The four product categories
There are four real options for a 60-to-90-day Tokyo stay. Each has a different shape.
| Category | Japanese number | Data | Monthly cost | Contract length | Foreigner-friendly |
|---|---|---|---|---|---|
| Foreigner-monthly voice SIM (Sakura Mobile, Mobal) | Yes | Yes | ¥3,500–7,500 | Monthly, no minimum | Yes, designed for it |
| Inbound data-only SIM (Japan Wireless, Mobal data) | No | Yes | ¥3,000–5,500 | Per-stay package | Yes |
| eSIM (Airalo, Holafly, Ubigi) | No | Yes | $25–90 / 30 days | Per-package, no extension | Yes, instant |
| Big three (Docomo, au, Softbank) | Yes | Yes | ¥3,000–7,000 | 24+ months | No, not for short stays |
The first two are designed for the segment you're in. The third is convenient if you do not need a Japanese number. The fourth is a trap for stays under a year.

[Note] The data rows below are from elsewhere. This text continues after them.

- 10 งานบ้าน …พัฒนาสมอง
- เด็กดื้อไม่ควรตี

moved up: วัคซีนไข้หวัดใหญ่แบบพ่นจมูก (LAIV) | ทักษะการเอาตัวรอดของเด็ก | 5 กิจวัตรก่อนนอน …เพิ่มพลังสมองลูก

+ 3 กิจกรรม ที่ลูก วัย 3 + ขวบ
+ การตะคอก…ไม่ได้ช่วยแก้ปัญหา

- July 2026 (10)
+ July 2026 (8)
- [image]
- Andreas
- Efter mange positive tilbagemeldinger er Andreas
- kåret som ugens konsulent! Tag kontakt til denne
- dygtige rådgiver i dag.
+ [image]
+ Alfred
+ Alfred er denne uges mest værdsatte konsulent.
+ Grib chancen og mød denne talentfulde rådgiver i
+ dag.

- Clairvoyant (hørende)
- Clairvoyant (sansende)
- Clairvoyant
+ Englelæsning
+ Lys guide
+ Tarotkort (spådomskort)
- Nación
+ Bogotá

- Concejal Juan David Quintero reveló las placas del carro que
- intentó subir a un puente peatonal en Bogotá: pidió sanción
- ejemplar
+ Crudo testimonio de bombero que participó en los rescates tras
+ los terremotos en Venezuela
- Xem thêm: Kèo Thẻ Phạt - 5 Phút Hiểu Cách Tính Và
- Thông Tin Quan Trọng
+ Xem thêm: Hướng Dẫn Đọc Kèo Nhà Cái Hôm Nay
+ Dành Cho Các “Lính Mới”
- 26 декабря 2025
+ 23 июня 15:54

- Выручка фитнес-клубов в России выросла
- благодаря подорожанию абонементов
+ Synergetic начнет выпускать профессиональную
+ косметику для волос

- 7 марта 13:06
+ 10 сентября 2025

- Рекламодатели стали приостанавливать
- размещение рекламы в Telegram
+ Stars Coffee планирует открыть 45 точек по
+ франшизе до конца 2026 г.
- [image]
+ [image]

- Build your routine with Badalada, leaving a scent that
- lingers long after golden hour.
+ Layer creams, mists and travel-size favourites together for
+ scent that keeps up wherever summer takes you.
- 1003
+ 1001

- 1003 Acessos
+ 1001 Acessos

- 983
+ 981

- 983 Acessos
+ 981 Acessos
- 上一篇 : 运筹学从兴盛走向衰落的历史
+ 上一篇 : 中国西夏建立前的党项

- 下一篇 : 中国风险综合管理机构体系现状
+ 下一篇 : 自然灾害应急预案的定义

What "you need a Japanese number" actually means
Before you pick, decide whether you need a Japanese number at all. The answer is usually yes, but not always.
You need a Japanese number for these:
- SMS-based 2FA on Japanese services (banks, food delivery apps like Uber Eats Japan and Demae-can, restaurant booking platforms like TableCheck and Tabelog, government portals if you register).
- Delivery confirmation calls from takkyubin (宅急便 — takkyūbin, the door-to-door package service) drivers.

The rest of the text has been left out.